TASK OBJECTIVE
In the entries below, find the line with "justify-content: none ->" and the line with "margin-left: 13px ->". Repeat exactly everything between them, those two lines included, but not the pictures.

INFORMATION SUPPLIED
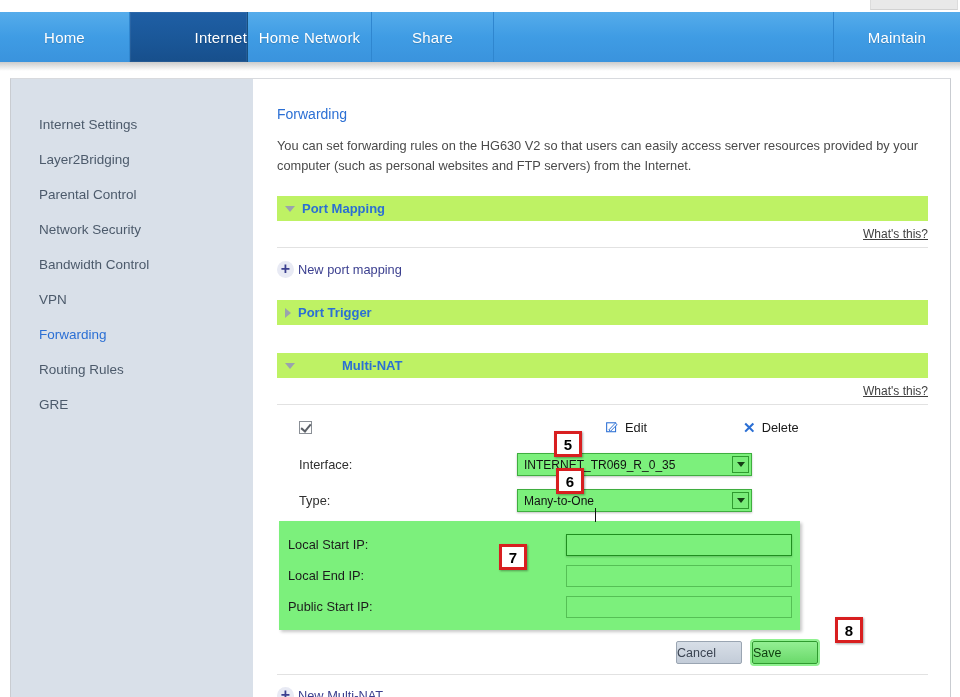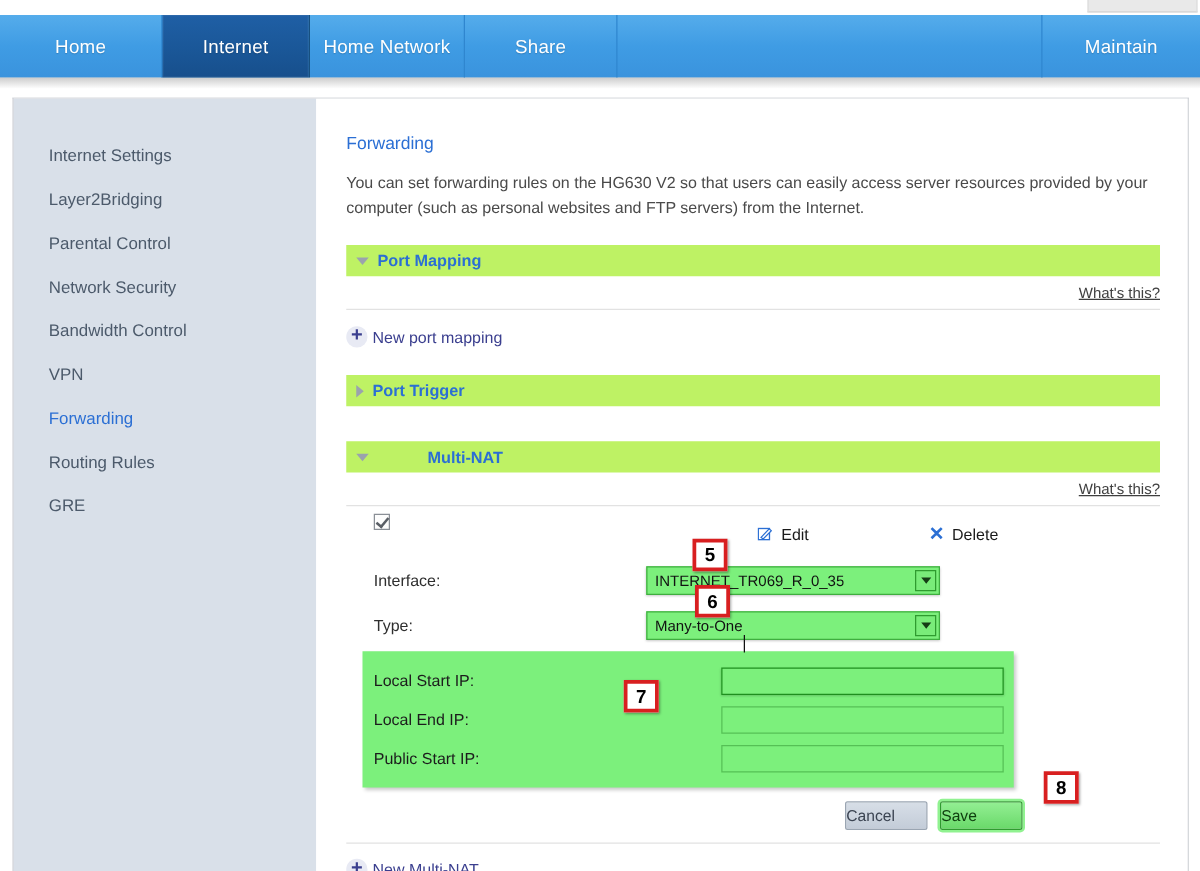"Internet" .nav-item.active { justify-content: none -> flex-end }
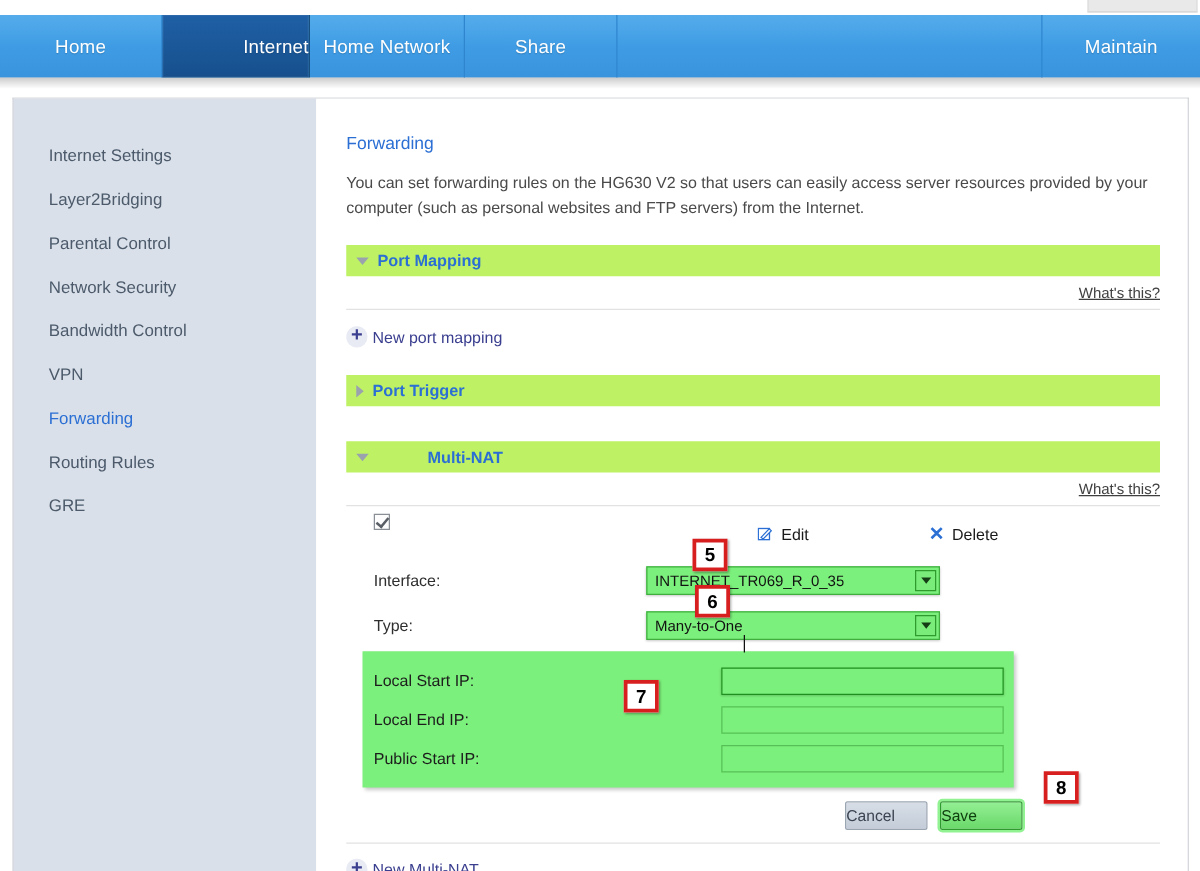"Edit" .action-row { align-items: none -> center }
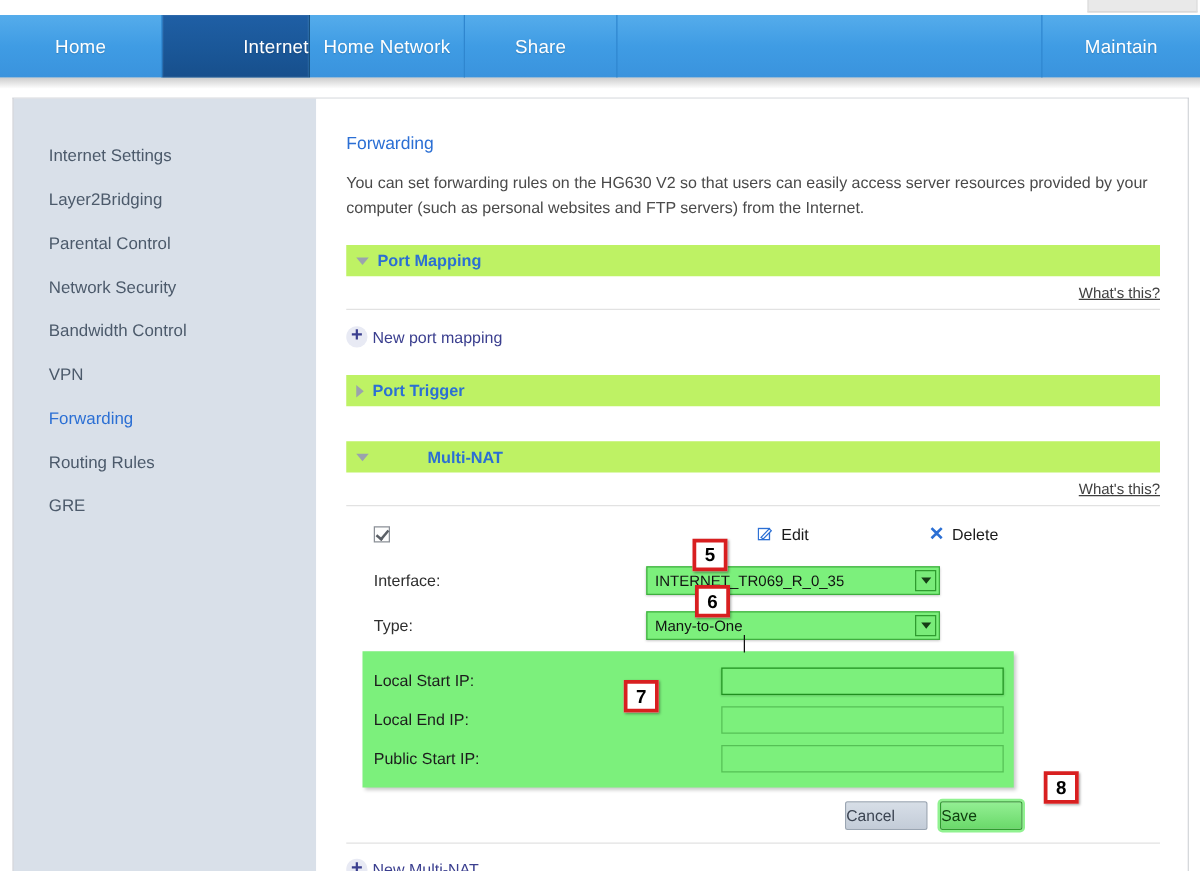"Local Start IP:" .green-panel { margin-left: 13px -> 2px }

* * *

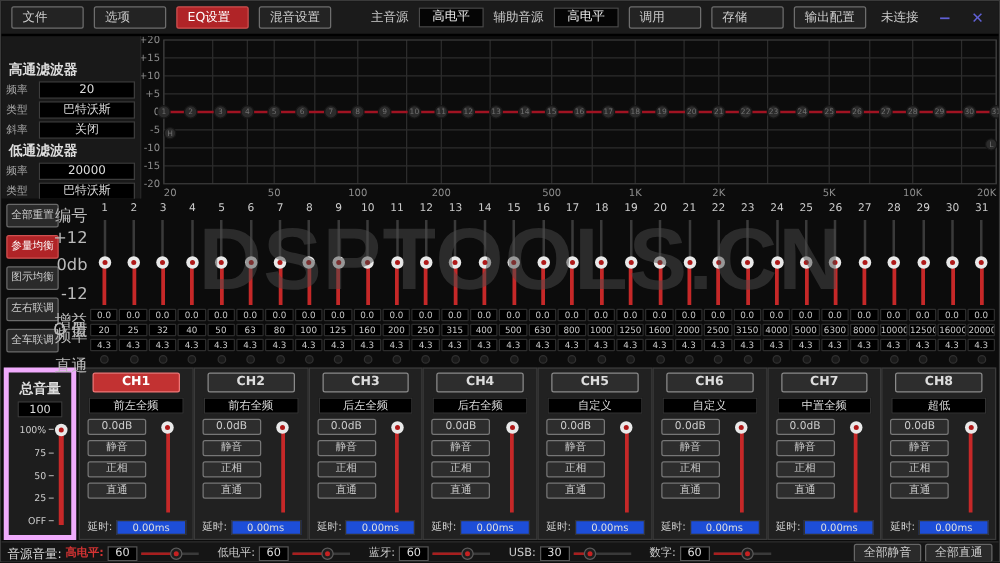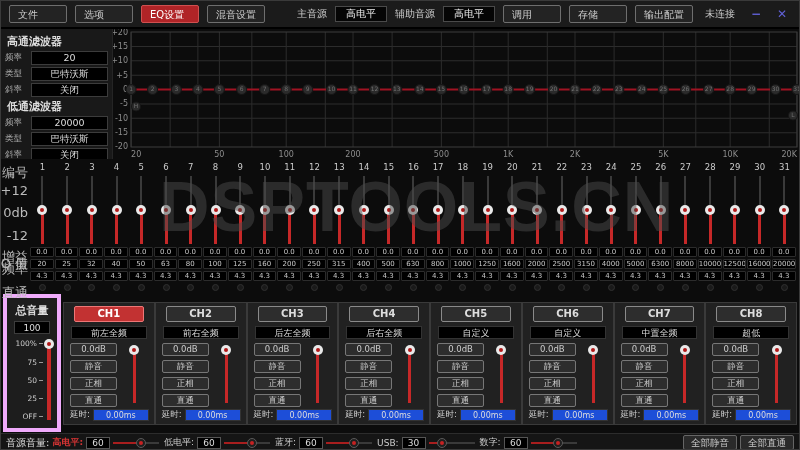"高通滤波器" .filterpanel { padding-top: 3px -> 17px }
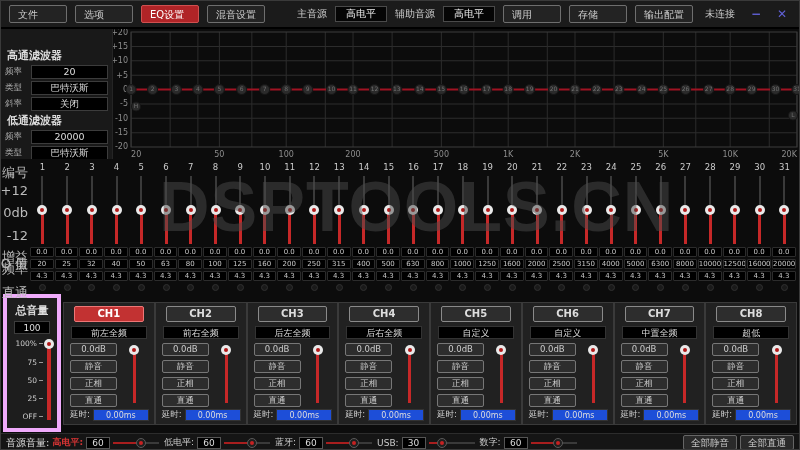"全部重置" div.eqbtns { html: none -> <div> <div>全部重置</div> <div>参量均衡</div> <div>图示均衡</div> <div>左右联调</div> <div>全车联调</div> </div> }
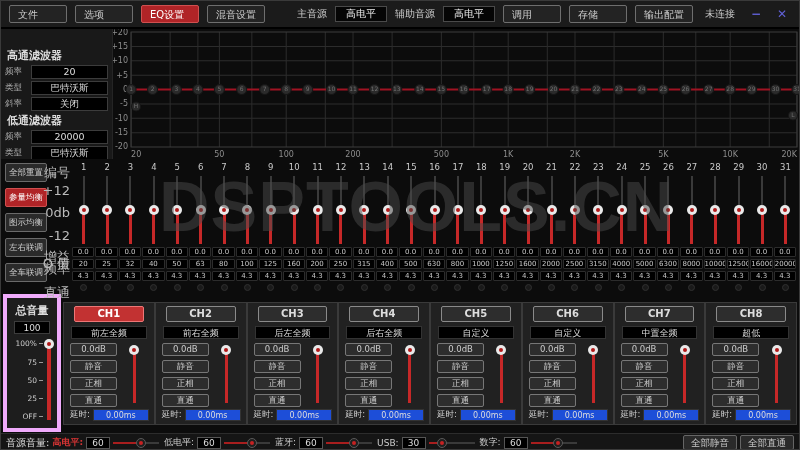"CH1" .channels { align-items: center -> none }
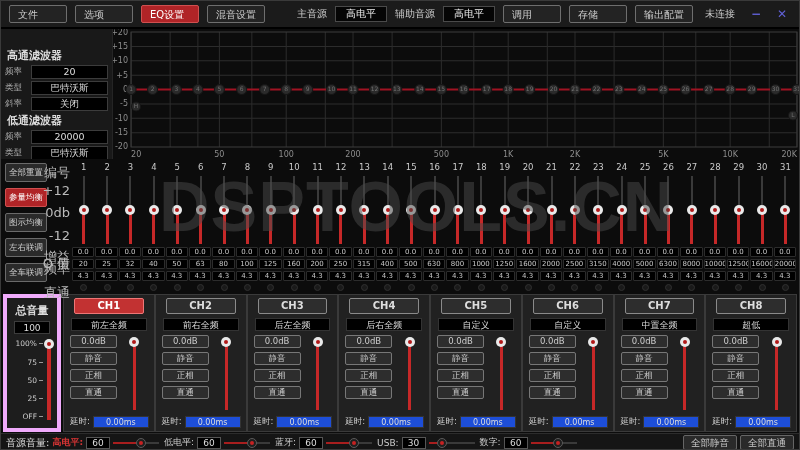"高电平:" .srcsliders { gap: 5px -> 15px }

WRITTEN ANSWER
"Internet" .nav-item.active { justify-content: none -> flex-end }
"Edit" .action-row { align-items: none -> center }
"Local Start IP:" .green-panel { margin-left: 13px -> 2px }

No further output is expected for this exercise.